Things appeared to be turning the corner for The ‘smiths gang until The Unfortunate Book Event upset the entire cash flow situation. Now Wordsmiths is making a direct appeal for donations from the Atlanta literary community (and beyond) to help right the ship before it’s too late.
Wordsmiths, in business for less than two years, has been instrumental in helping to create the lit scene that we all deserve here in Atlanta. No one in this town works harder to get authors in front of a crowd than the gang at Wordsmiths. No one. Their readings are always an event that may also feature local bands, national indie musicians, free hairpieces, local chefs, contests, prom backdrops, cupcakes, and – well, you never really know what else may happen. You can rest assured that an evening at a Wordsmiths reading is never going be boring. How good is Wordsmiths programming? New York Times-worthy. Don’t take my word for it. Check out Wordsmiths’ Flickr photostream. Then remind yourself that all of that action is taking place in a bookstore.
It needs to be said: Wordsmiths takes creating and nurturing a local literary scene seriously. For one thing, they’ve helped this blog tremendously. After working together successfully on a few reading events (like Brock Clarke’s reading of An Arsonist’s Guide to Writers’ Homes in New England with musical guests Sealions – presented with co-hosts The Wren’s Nest), Wordsmiths helped to get a Baby Got Books Reading Series off the ground. Check this out:
Baby Got Books Reading Series, Vol. 1: Rob Sheffield author of Love is a Mix Tape with musical guests The Swear – bonus points for helping me to arrange an interview with Rob Sheffield
Baby Got Books Reading Series, Vol. 2: Hilary Jordan author of the Bellweather Prize-winning Mudbound with musical guests The Wayne Fishell Experiment AND Hope for Agoldensummer
Baby Got Books Reading Series, Vol. 3: Steven Hall author of the BGB favorite The Raw Shark Texts with musical guests Blue Screen Love Scene – this may be the high point of the blog, frankly…
Those are events, people. None of those would have happened without Wordsmiths. They have helped to connect me with authors, publishers, and publicity folks that I would not have had access to otherwise. Every once in while a book will show up in my mailbox with a note that says, “Russ from Wordsmiths said I had to mail you a copy of this. Enjoy.” That’s full service.
In addition to bringing top shelf authors to town and helping out area bloggers, Wordsmiths has also helped to get musicians in front of new audiences. For example, I don’t think that I would have heard any of the bands that I just mentioned had they not been playing in the bookstore. How often do you hear that sentence?
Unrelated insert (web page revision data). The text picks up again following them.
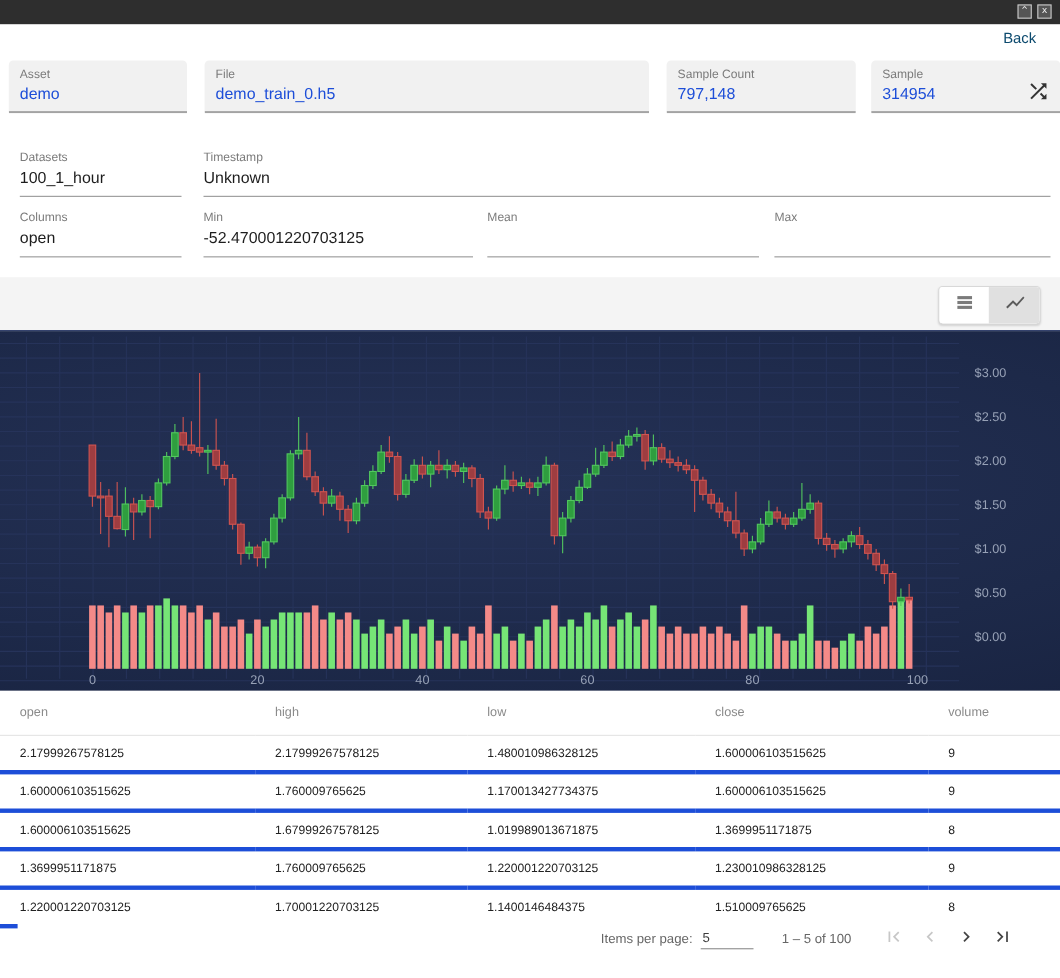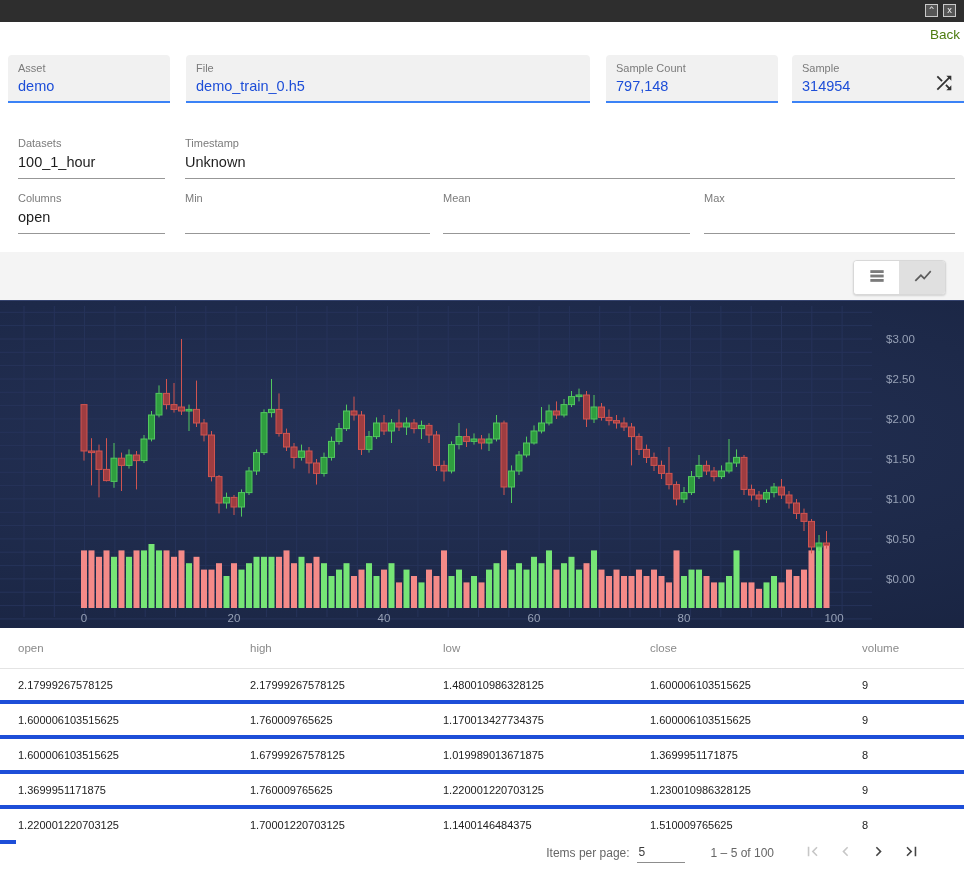--- a/index.html
+++ b/index.html
@@ -11,26 +11,26 @@
   
   .titlebar { position:absolute; top:0; left:0; width:964px; height:22px; background:#2e2e2e; }
   .win-btn {
     position:absolute; top:4px; width:13px; height:13px; box-sizing:border-box;
     background:#555; border:1px solid #c9c9c9; color:#f0f0f0;
     font-size:8.5px; line-height:10px; text-align:center; cursor:pointer;
     font-family:"DejaVu Sans Mono", monospace;
   }
   .win-btn.restore { right:26px; }
   .win-btn.close { right:8px; }
-  .back-btn { position:absolute; top:27px; right:4px; font-size:13.5px; color:#4d7c0f; cursor:pointer; }
+  .back-btn { position:absolute; top:27px; right:22px; font-size:13.5px; color:#0c4a6e; cursor:pointer; }
 
   
   .ffield {
     position:absolute; top:55px; height:48px; box-sizing:border-box;
-    background:#f1f1f1; border-bottom:2px solid #3b82f6; border-radius:4px 4px 0 0;
+    background:#f1f1f1; border-bottom:2px solid #a3a3a3; border-radius:4px 4px 0 0;
   }
   .ffield .lbl { position:absolute; top:7px; left:10px; font-size:11px; color:#7b7b7b; }
   .ffield .val { position:absolute; bottom:7px; left:10px; font-size:14.5px; color:#1d4ed8;text-align:right; }
   .shuffle-btn { position:absolute; right:9px; bottom:7px; width:22px; height:22px; cursor:pointer; }
   .shuffle-btn svg { width:22px; height:22px; fill:#333; }
 
   
   .ufield { position:absolute; box-sizing:border-box; height:43px; border-bottom:1px solid #979797; }
   .ufield .lbl { font-size:11px; color:#7b7b7b; padding-top:1px; }
   .ufield .val { font-size:14.5px; color:#1d1d1d; margin-top:5px; white-space:nowrap; }
@@ -120,20 +120,21 @@
   <div class="lbl">Timestamp</div>
   <div class="val">Unknown</div>
 </div>
 
 <div class="ufield sec3" style="left:18px; width:147px;">
   <div class="lbl">Columns</div>
   <div class="val">open</div>
 </div>
 <div class="ufield sec3" style="left:185px; width:245px;">
   <div class="lbl">Min</div>
+  <div class="val">-52.470001220703125</div>
 </div>
 <div class="ufield sec3" style="left:443px; width:247px;">
   <div class="lbl">Mean</div>
 </div>
 <div class="ufield sec3" style="left:704px; width:251px;">
   <div class="lbl">Max</div>
 </div>
 
 <div class="toolbar-strip">
   <div class="toggle-group">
Wordsmiths has also brought in some noteworthy national musicians. Last year the critically praised St. Vincent released her CD at Wordsmiths. It went on to be named to many year-end “best of” lists. A few months later, My Brightest Diamond graced the stage (there’s even video proof). Canadian violin-pop virtuoso Final Fantasy also played to an enthusiastic audience at Wordsmiths.
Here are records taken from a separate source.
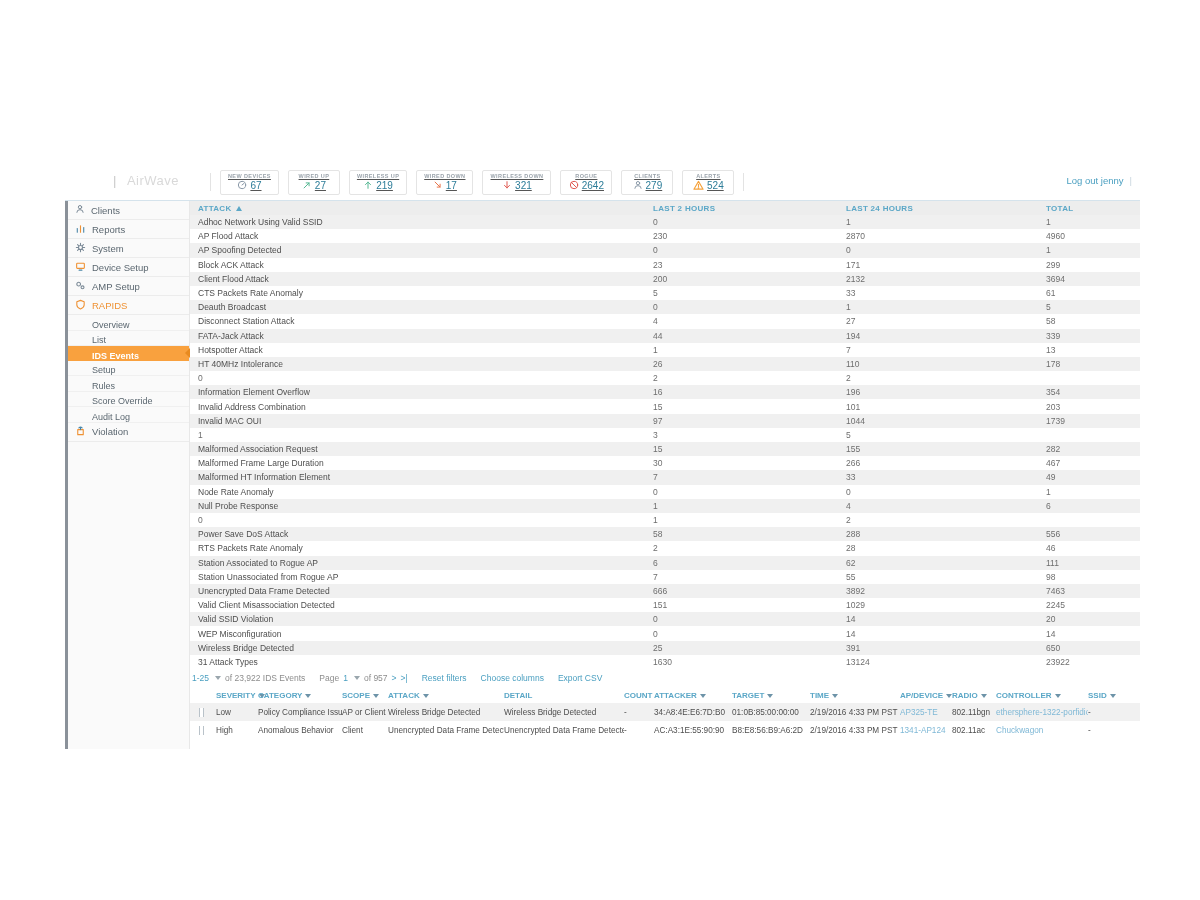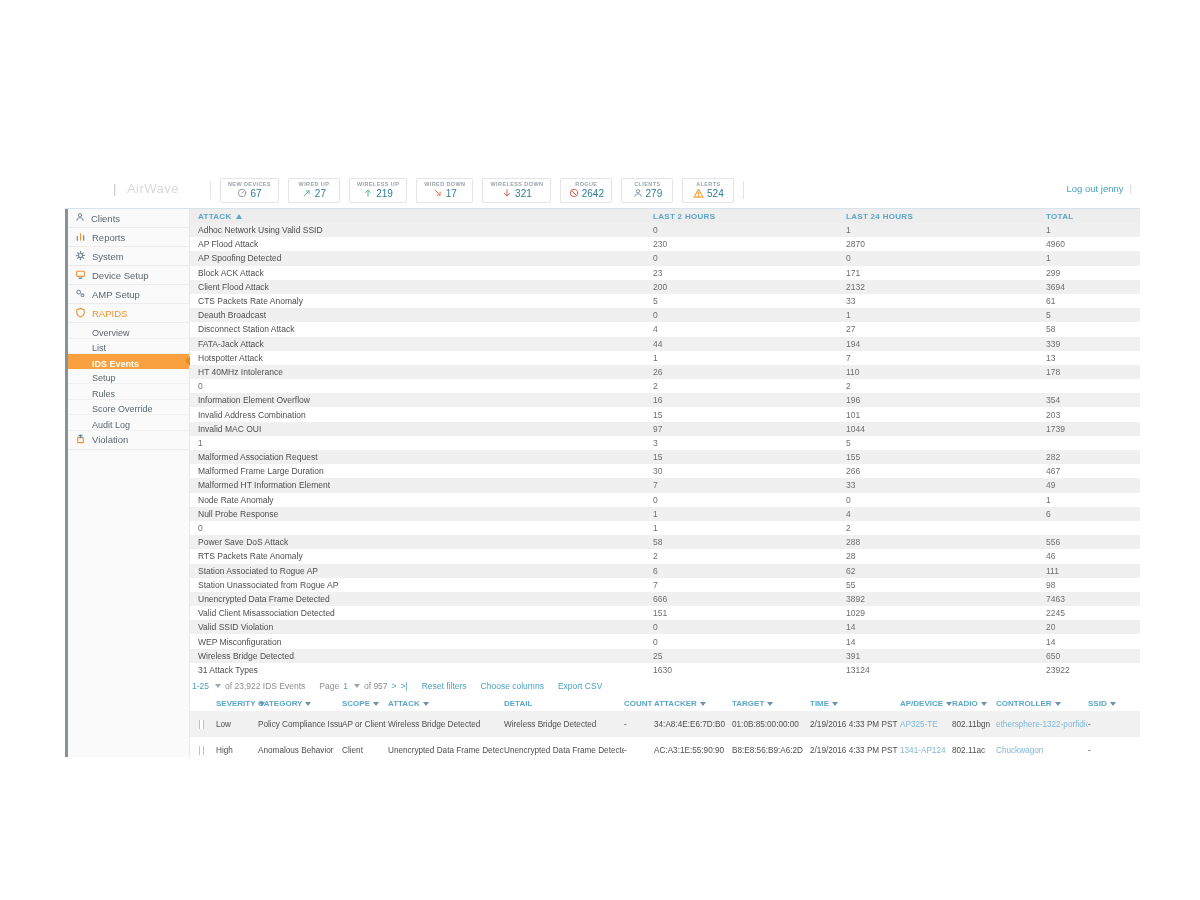--- a/index.html
+++ b/index.html
@@ -1,23 +1,23 @@
 <!DOCTYPE html>
 <html><head>
 <meta charset="utf-8">
 <style>
   html,body{margin:0;padding:0;background:#ffffff;}
   body{width:1200px;height:900px;position:relative;font-family:"Liberation Sans",sans-serif;color:#555;overflow:hidden;}
-  .app{position:absolute;left:65px;top:172px;width:1075px;height:585px;background:#fff;}
+  .app{position:absolute;left:65px;top:164px;width:1075px;height:585px;background:#fff;}
 
   
   .hdr{position:absolute;left:0;top:0;width:1075px;height:36px;background:#fff;border-bottom:1px solid #d5e3ec;}
   .logo-wrap{position:absolute;left:48px;top:9px;font-size:13px;color:#d9d9d9;letter-spacing:.5px;}
   .logo-sep{color:#c9c9c9;margin-right:10px;font-weight:400;}
-  .stats{position:absolute;left:145px;top:3px;display:flex;align-items:center;gap:9px;height:30px;}
+  .stats{position:absolute;left:145px;top:3px;display:flex;align-items:center;gap:9px;height:30px;text-decoration:underline;}
   .stat-div{width:1px;height:18px;background:#e3e3e3;}
   .stat{background:#fff;border:1px solid #e4e4e4;border-radius:2px;padding:2px 7px 3px;text-align:center;min-width:36px;}
   .stat .lbl{font-size:5.5px;color:#9aa3ab;letter-spacing:.4px;font-weight:bold;white-space:nowrap;}
   .stat .val{font-size:10px;color:#2d7d99;margin-top:1px;display:flex;align-items:center;justify-content:center;gap:3px;white-space:nowrap;}
   .stat .val svg{display:block;}
   .logout{position:absolute;right:8px;top:11px;font-size:9.5px;color:#4a9fc0;cursor:pointer;}
   .logout .bar{color:#c9d6de;margin-left:6px;}
 
   
   .side{position:absolute;left:0;top:37px;width:125px;height:548px;background:#fafafa;border-left:3px solid #8a9199;border-right:1px solid #e8e8e8;box-sizing:border-box;}
@@ -44,21 +44,21 @@
   .pager{height:13px;display:flex;align-items:center;gap:4px;font-size:8.5px;color:#8d8d8d;padding-left:2px;margin-top:2px;white-space:nowrap;}
   .pager .link{color:#4a9fc0;cursor:pointer;}
   .pager .gap{width:6px;}
   .caret{display:inline-block;border-left:3px solid transparent;border-right:3px solid transparent;border-top:4px solid #9aa6ad;vertical-align:middle;margin-left:2px;}
 
   
   .ev{margin-top:4px;}
   .ev-head,.ev-row{display:grid;grid-template-columns:26px 42px 84px 46px 116px 120px 30px 78px 78px 90px 52px 44px 92px 1fr;align-items:center;font-size:8.2px;}
   .ev-head{height:15px;color:#5ba7c7;font-weight:bold;font-size:8px;background:#fff;}
   .ev-head span{white-space:nowrap;overflow:visible;}
-  .ev-row{height:26px;color:#4e4e4e;}
+  .ev-row{height:18px;color:#4e4e4e;}
   .ev-row:nth-child(odd){background:#f1f1f1;}
   .ev-row span{white-space:nowrap;overflow:hidden;padding-right:3px;}
   .ev-row .link{color:#7fb8d6;cursor:pointer;}
   .cbx{width:8px;height:8px;border:1px solid #b9c2c9;background:#fff;margin-left:9px;cursor:pointer;}
 </style>
 </head>
 <body>
 
 <div class="app">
Then there are the poetry groups, play-writing groups, book clubs, storytellers, open mic-ers, civic groups, etc. that Wordsmiths hosts with open arms.
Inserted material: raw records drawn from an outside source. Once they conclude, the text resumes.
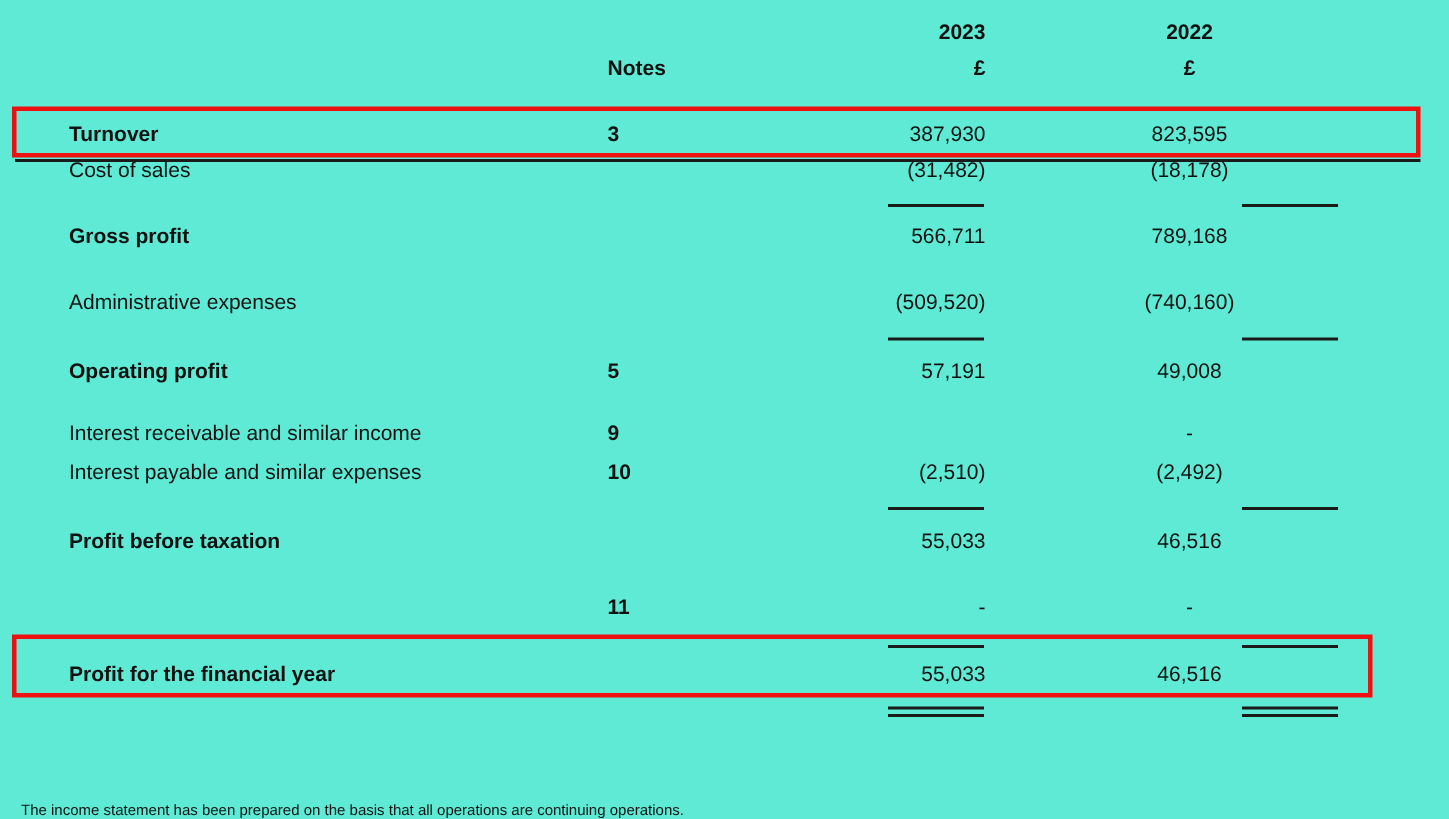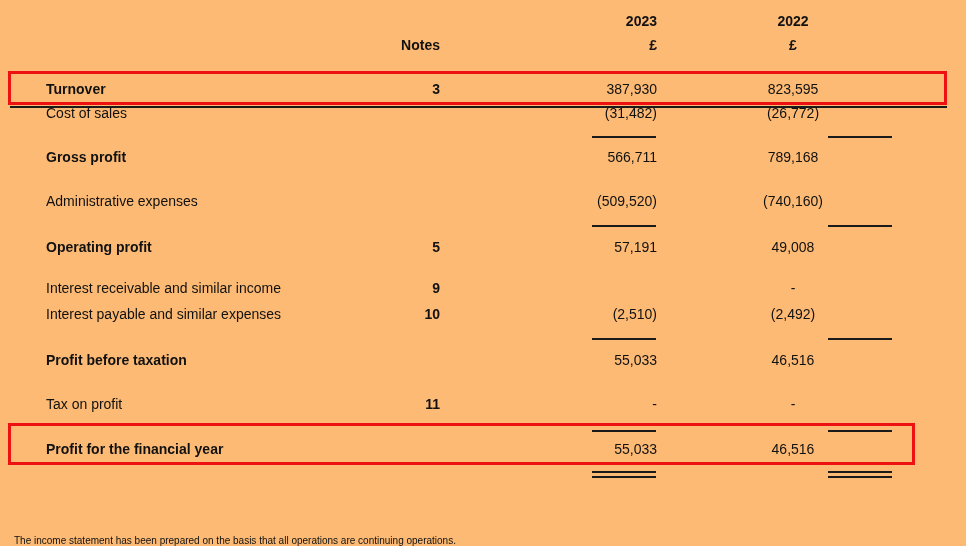--- a/index.html
+++ b/index.html
@@ -2,36 +2,36 @@
 <html style="--red: #ee1111; --ink: #111111;"><head>
 <meta charset="utf-8">
 <style>
   :root { --red: #ee1111; --ink: #111111; }
   * { margin: 0; padding: 0; box-sizing: border-box; }
   html, body { background: #ffffff; }
   .page {
     position: relative;
     width: 966px;
     height: 546px;
-    background: #fdba74;
+    background: #5eead4;
     font-family: "Liberation Sans", sans-serif;
     color: var(--ink);
     overflow: hidden;
   }
   .row {
     position: absolute;
     left: 0;
     width: 966px;
     height: 18px;
     line-height: 18px;
     font-size: 14px;
   }
   .cell { position: absolute; top: 0; height: 18px; white-space: nowrap; }
   .c-label { left: 14px;  width: 390px; text-align: left; margin-left: 32px; }
-  .c-note  { left: 385px; width: 55px;  text-align: right; font-weight: 700; }
+  .c-note  { left: 405px; width: 55px;  text-align: left; font-weight: 700; }
   .c-cur   { left: 457px; width: 200px; text-align: right; }
   .c-pri   { left: 693px; width: 200px; text-align: center; }
   .bold { font-weight: 700; }
   .hrule {
     position: absolute;
     height: 2px;
     background: #1a1a1a;
   }
   .fullrule {
     position: absolute;
@@ -81,21 +81,21 @@
     <div class="cell c-note">3</div>
     <div class="cell c-cur">387,930</div>
     <div class="cell c-pri">823,595</div>
   </div>
 
   <div class="fullrule" style="top:106px; left:10px; width:937px"></div>
 
   <div class="row" style="top:104px">
     <div class="cell c-label">Cost of sales</div>
     <div class="cell c-cur">(31,482)</div>
-    <div class="cell c-pri">(26,772)</div>
+    <div class="cell c-pri">(18,178)</div>
   </div>
 
   <div class="hrule" style="top:136px; left:592px; width:64px"></div>
   <div class="hrule" style="top:136px; left:828px; width:64px"></div>
 
   <div class="row" style="top:148px">
     <div class="cell c-label bold">Gross profit</div>
     <div class="cell c-cur">566,711</div>
     <div class="cell c-pri">789,168</div>
   </div>
@@ -132,21 +132,20 @@
   <div class="hrule" style="top:338px; left:592px; width:64px"></div>
   <div class="hrule" style="top:338px; left:828px; width:64px"></div>
 
   <div class="row" style="top:351px">
     <div class="cell c-label bold">Profit before taxation</div>
     <div class="cell c-cur">55,033</div>
     <div class="cell c-pri">46,516</div>
   </div>
 
   <div class="row" style="top:395px">
-    <div class="cell c-label">Tax on profit</div>
     <div class="cell c-note">11</div>
     <div class="cell c-cur">-</div>
     <div class="cell c-pri">-</div>
   </div>
 
   <div class="hrule" style="top:430px; left:592px; width:64px"></div>
   <div class="hrule" style="top:430px; left:828px; width:64px"></div>
 
   <div class="row" style="top:440px">
     <div class="cell c-label bold">Profit for the financial year</div>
I love what Wordsmiths is all about. I think that they have hit upon the winning formula for selling books in the digital age while also creating a literary community. They’ve made going to the bookstore cool again. Bottom line: there is always something happening (or about to happen) at Wordsmiths. I’m sure that we’ll all survive if Wordsmiths disappears from our landscape – but we’ll all be the poorer for it.